15 thoughts on “Ethics Dunces: The 21 Republicans Who Voted Against The Torture Ban

  1. Jack,
    The SMALLEST of corrections: You stated Thad Cochran as a “former” Eagle Scout which, according to scouting tradition, is impossible. Unless they’ve formally revoked his award (or you were attempting to suggest he was no longer worthy of it — which, if so, is a fair point), the BSA holds “once and Eagle Scout, always an Eagle Scout.”

    Ironically, despite being an Eagle Scout himself (I’m one as well), my father never claimed it during his life as he felt he’d done it for the “wrong reasons” (trying to impress his peers) and so felt it was undeserved. I always thought he gave himself far too little credit, but nevertheless appreciated how seriously he took the matter. Symbolic or not, the Scout Oath is a pledge like any other, and giving it while actively disregarding it’s meaning makes it an ethical breach (like any other).

    Anyways, I hope this finds you well. Cheers!

    Sincerely,
    Neil

    • Thanks, Neil, that was supposed to be edited out, in fact. I got the list off an Atlantic article, and the author made all sorts of side comments about the Senators that I didn’t see as relevant.
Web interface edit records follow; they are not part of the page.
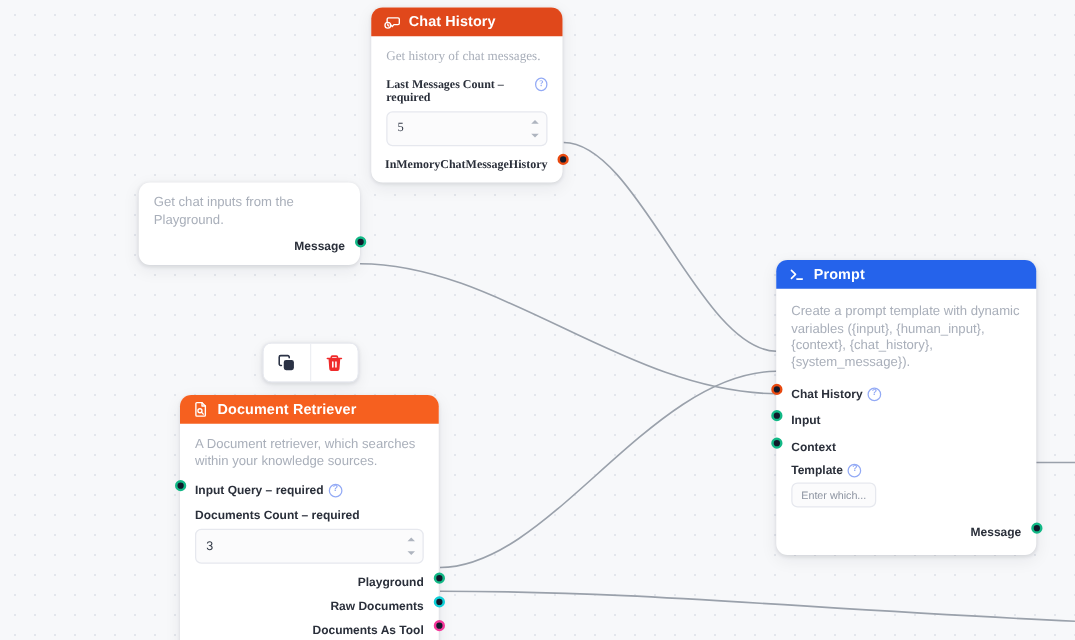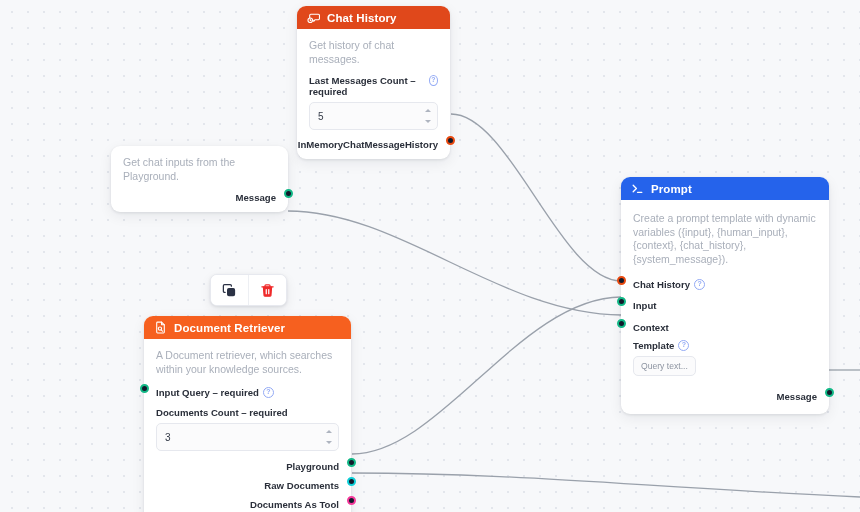--- a/index.html
+++ b/index.html
@@ -189,7 +189,7 @@
       </span>
       <span>Chat History</span>
     </div>
-    <div class="node-body" style="padding-bottom:4px;">
+    <div class="node-body" style="padding-bottom:4px;font-family:Liberation Serif, serif;">
       <p class="desc">Get history of chat messages.</p>
       <div class="field-label">
         <span>Last Messages Count – required</span>

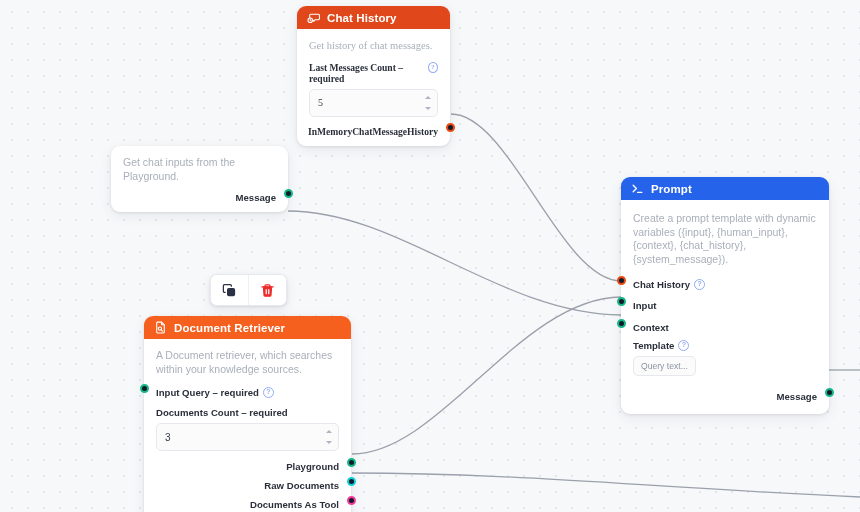--- a/index.html
+++ b/index.html
@@ -285,7 +285,7 @@
     </div>
   </div>
 
-  <div class="node" style="left:621px; top:177px; width:208px;">
+  <div class="node" style="left:621px; top:208px; width:208px;">
     <div class="node-head" style="background:#2563eb;">
       <span class="hicon">
         <svg width="13" height="13" viewBox="0 0 24 24" fill="none" stroke="#ffffff" stroke-width="2.4" stroke-linecap="round" stroke-linejoin="round">

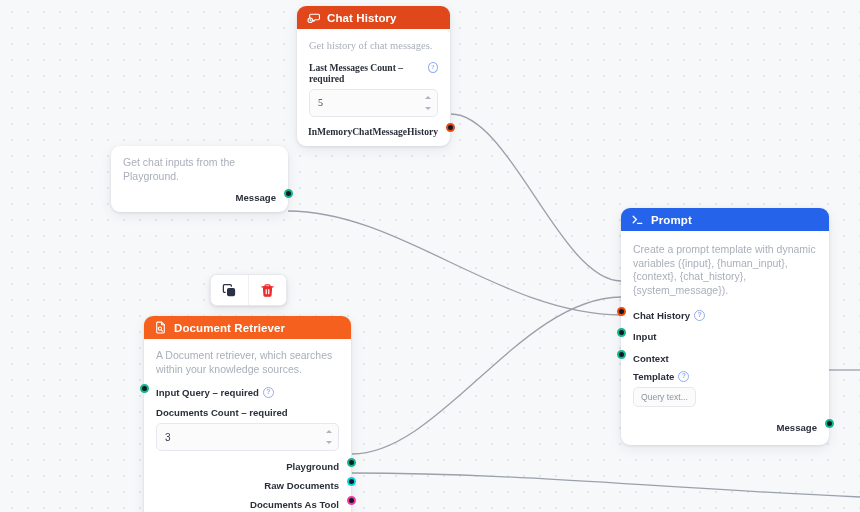--- a/index.html
+++ b/index.html
@@ -318,7 +318,7 @@
         <span>Template</span>
         <span class="help-icon">?</span>
       </div>
-      <div class="textbox">Query text...</div>
+      <div class="textbox">Enter which...</div>
 
       <div class="port-row out" style="margin-top:12px; margin-bottom:1px;">
         <span class="lbl">Message</span>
I meant to cut that one too, and just did.

  2. The problem with the Feinstein report that lead to this amendment is that it was based on at least one lie (that Bush wasn’t briefed – he has written in his memoirs that he was briefed).
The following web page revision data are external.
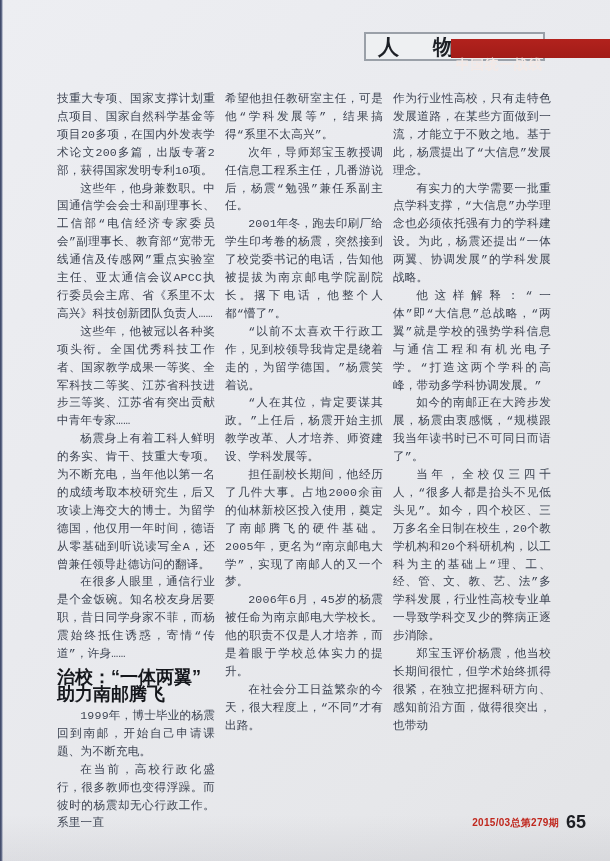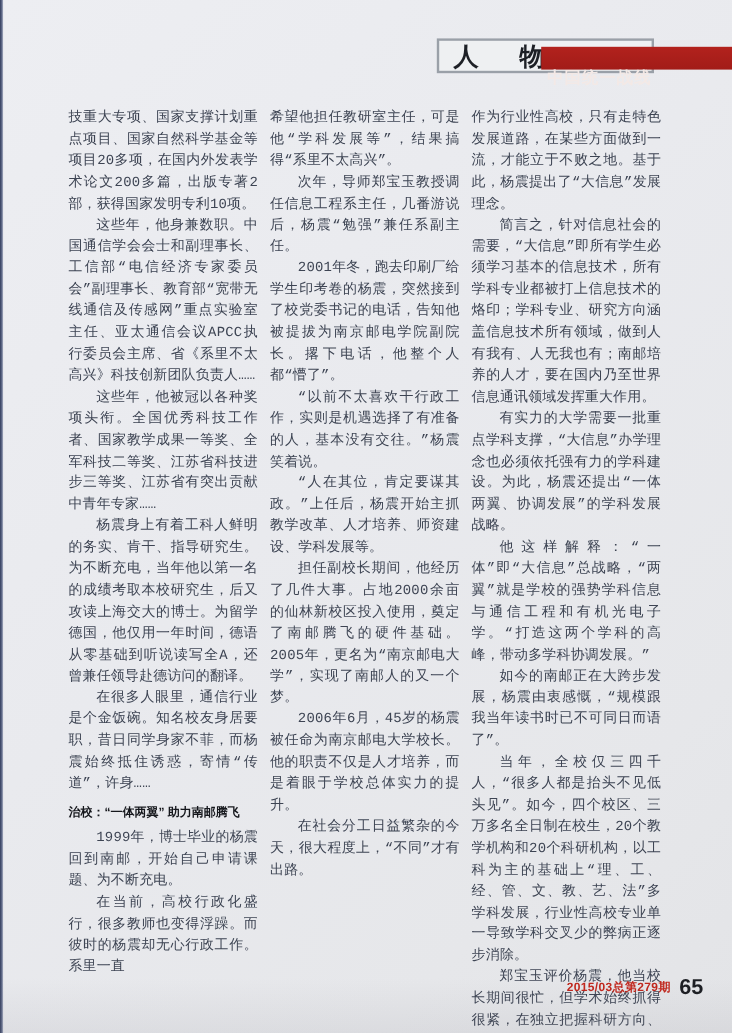--- a/index.html
+++ b/index.html
@@ -116,7 +116,6 @@
 
     <div class="col">
       <p class="para noind">作为行业性高校，只有走特色发展道路，在某些方面做到一流，才能立于不败之地。基于此，杨震提出了“大信息”发展理念。</p>
-      <p class="para">简言之，针对信息社会的需要，“大信息”即所有学生必须学习基本的信息技术，所有学科专业都被打上信息技术的烙印；学科专业、研究方向涵盖信息技术所有领域，做到人有我有、人无我也有；南邮培养的人才，要在国内乃至世界信息通讯领域发挥重大作用。</p>
       <p class="para">有实力的大学需要一批重点学科支撑，“大信息”办学理念也必须依托强有力的学科建设。为此，杨震还提出“一体两翼、协调发展”的学科发展战略。</p>
       <p class="para">他这样解释：“一体”即“大信息”总战略，“两翼”就是学校的强势学科信息与通信工程和有机光电子学。“打造这两个学科的高峰，带动多学科协调发展。”</p>
       <p class="para">如今的南邮正在大跨步发展，杨震由衷感慨，“规模跟我当年读书时已不可同日而语了”。</p>

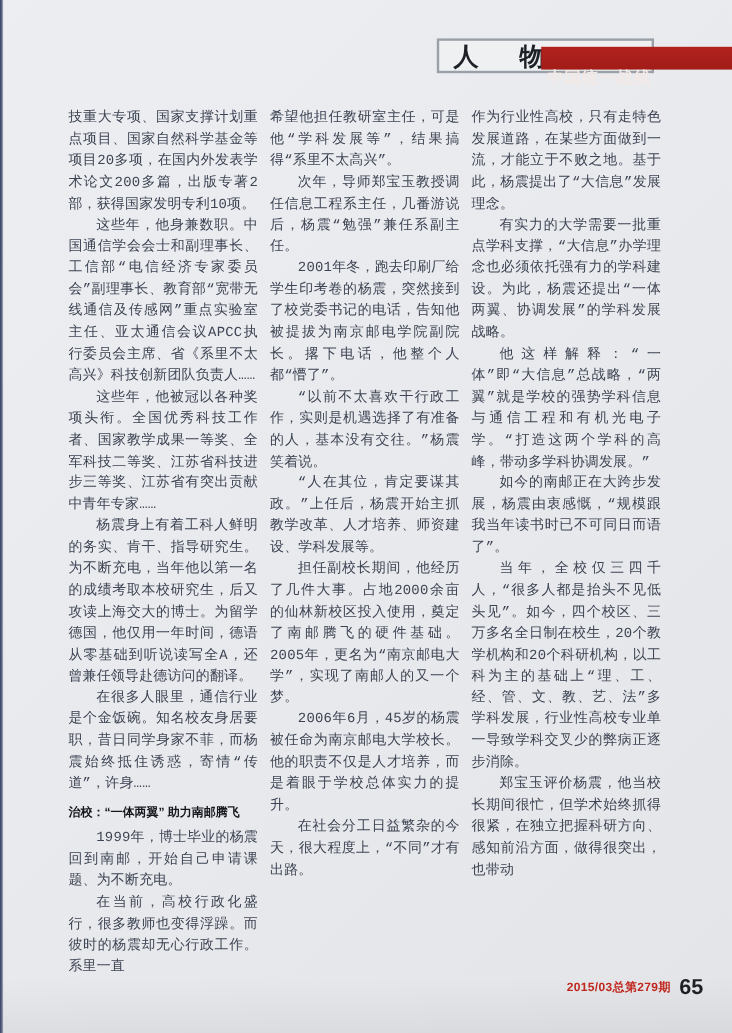--- a/index.html
+++ b/index.html
@@ -107,7 +107,7 @@
       <p class="para noind">希望他担任教研室主任，可是他“学科发展等”，结果搞得“系里不太高兴”。</p>
       <p class="para">次年，导师郑宝玉教授调任信息工程系主任，几番游说后，杨震“勉强”兼任系副主任。</p>
       <p class="para">2001年冬，跑去印刷厂给学生印考卷的杨震，突然接到了校党委书记的电话，告知他被提拔为南京邮电学院副院长。撂下电话，他整个人都“懵了”。</p>
-      <p class="para">“以前不太喜欢干行政工作，实则是机遇选择了有准备的人，基本没有交往。”杨震笑着说。</p>
+      <p class="para">“以前不太喜欢干行政工作，见到校领导我肯定是绕着走的，为留学德国。”杨震笑着说。</p>
       <p class="para">“人在其位，肯定要谋其政。”上任后，杨震开始主抓教学改革、人才培养、师资建设、学科发展等。</p>
       <p class="para">担任副校长期间，他经历了几件大事。占地2000余亩的仙林新校区投入使用，奠定了南邮腾飞的硬件基础。2005年，更名为“南京邮电大学”，实现了南邮人的又一个梦。</p>
       <p class="para">2006年6月，45岁的杨震被任命为南京邮电大学校长。他的职责不仅是人才培养，而是着眼于学校总体实力的提升。</p>

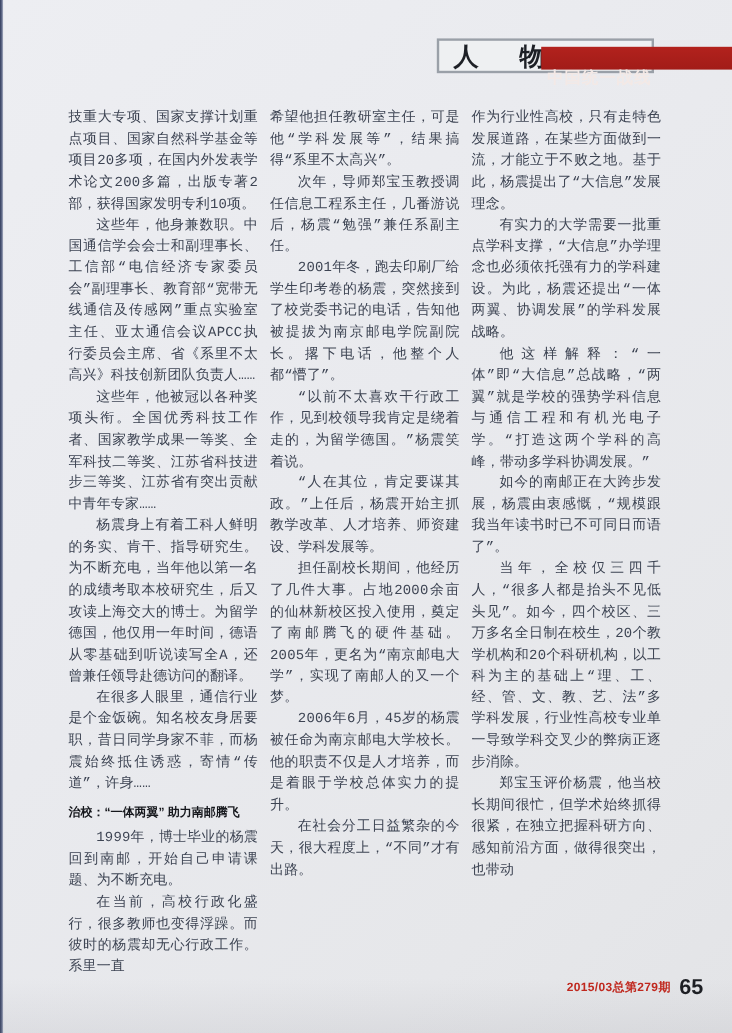--- a/index.html
+++ b/index.html
@@ -96,7 +96,7 @@
       <p class="para noind">技重大专项、国家支撑计划重点项目、国家自然科学基金等项目20多项，在国内外发表学术论文200多篇，出版专著2部，获得国家发明专利10项。</p>
       <p class="para">这些年，他身兼数职。中国通信学会会士和副理事长、工信部“电信经济专家委员会”副理事长、教育部“宽带无线通信及传感网”重点实验室主任、亚太通信会议APCC执行委员会主席、省《系里不太高兴》科技创新团队负责人……</p>
       <p class="para">这些年，他被冠以各种奖项头衔。全国优秀科技工作者、国家教学成果一等奖、全军科技二等奖、江苏省科技进步三等奖、江苏省有突出贡献中青年专家……</p>
-      <p class="para">杨震身上有着工科人鲜明的务实、肯干、指导研究生。为不断充电，当年他以第一名的成绩考取本校研究生，后又攻读上海交大的博士。为留学德国，他仅用一年时间，德语从零基础到听说读写全A，还曾兼任领导赴德访问的翻译。</p>
+      <p class="para">杨震身上有着工科人鲜明的务实、肯干、技重大专项。为不断充电，当年他以第一名的成绩考取本校研究生，后又攻读上海交大的博士。为留学德国，他仅用一年时间，德语从零基础到听说读写全A，还曾兼任领导赴德访问的翻译。</p>
       <p class="para">在很多人眼里，通信行业是个金饭碗。知名校友身居要职，昔日同学身家不菲，而杨震始终抵住诱惑，寄情“传道”，许身……</p>
       <h3 class="subhead">治校：“一体两翼” 助力南邮腾飞</h3>
       <p class="para">1999年，博士毕业的杨震回到南邮，开始自己申请课题、为不断充电。</p>

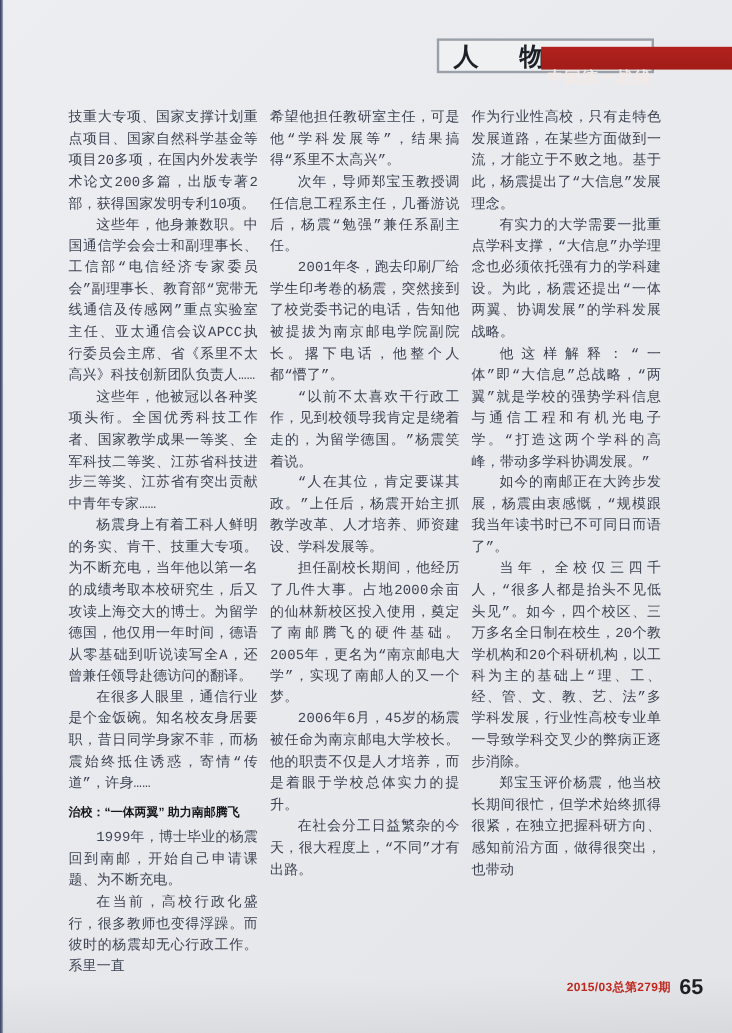--- a/index.html
+++ b/index.html
@@ -60,7 +60,7 @@
   .subhead{
     margin:6px 0 4px 0;
     font-family:"Liberation Sans","DejaVu Sans",sans-serif;
-    font-weight:bold;font-size:10px;line-height:17px;
+    font-weight:bold;font-size:18px;line-height:17px;
     color:#15171c;letter-spacing:0;
   }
    Feinstein’s conclusion-based, so-called “investigation” (really cherry-picking facts from tens of thousand of documents), with no interviews conducted with any of the CIA Directors, Deputy Directors, or even the man who ran the program, Jose Rodriguez, was an unfair waste of $40 million to carry out an unethical political hit job on people who were asked to get information from highly uncooperative terrorists, and did so.

    The results will be a CIA that is much less proactive in trying to get the information, because now, they will look over their shoulder. Kinda like what’s happened to Baltimore city cops.

  3. The methods it wants to define as “something other than torture”…threatened drowning, cold room interrogations with subjects doused with water, beatings and other forms of assault and battery, obviously violate provisions of the Geneva Convention such as those requiring prisoners of war to be treated with “personal dignity” and “humanely,” and that they should not be subjected to “hardships and sufferings.”

    This was where you were wrong.

    https://groups.google.com/forum/#!original/alt.prisons/s-3DQ0HMImU/GfDUkYh0UbgJ

    Al Qaeda prisoners aren’t covered by the Geneva Convention.

    We could run them through a woodchipper, no harm-no foul… and I recommend that
    we do so.

    – Chris Morton

    I somehow suspect that those 21 senators would agree with Mr. Morton instead of you over this issue.

  4. I’m trying to come up with an epithet to replace ‘dunce’ because dunce has connotations of well-meaning harmlessness. Torture, no matter how much denial and hair-splitting definitions you use, is not something you want to use. None of these are actions you’d think acceptable for your child or loved one. Doing them on prisoners… approving of it makes them the enemy and abyss.

    Dunces are too innocent to torture, and this 21(or the self-identified 22) have proven their toxicity. No, they have just trumpeted it. ‘Ethics dastard?’ With the benefit of the rhyme.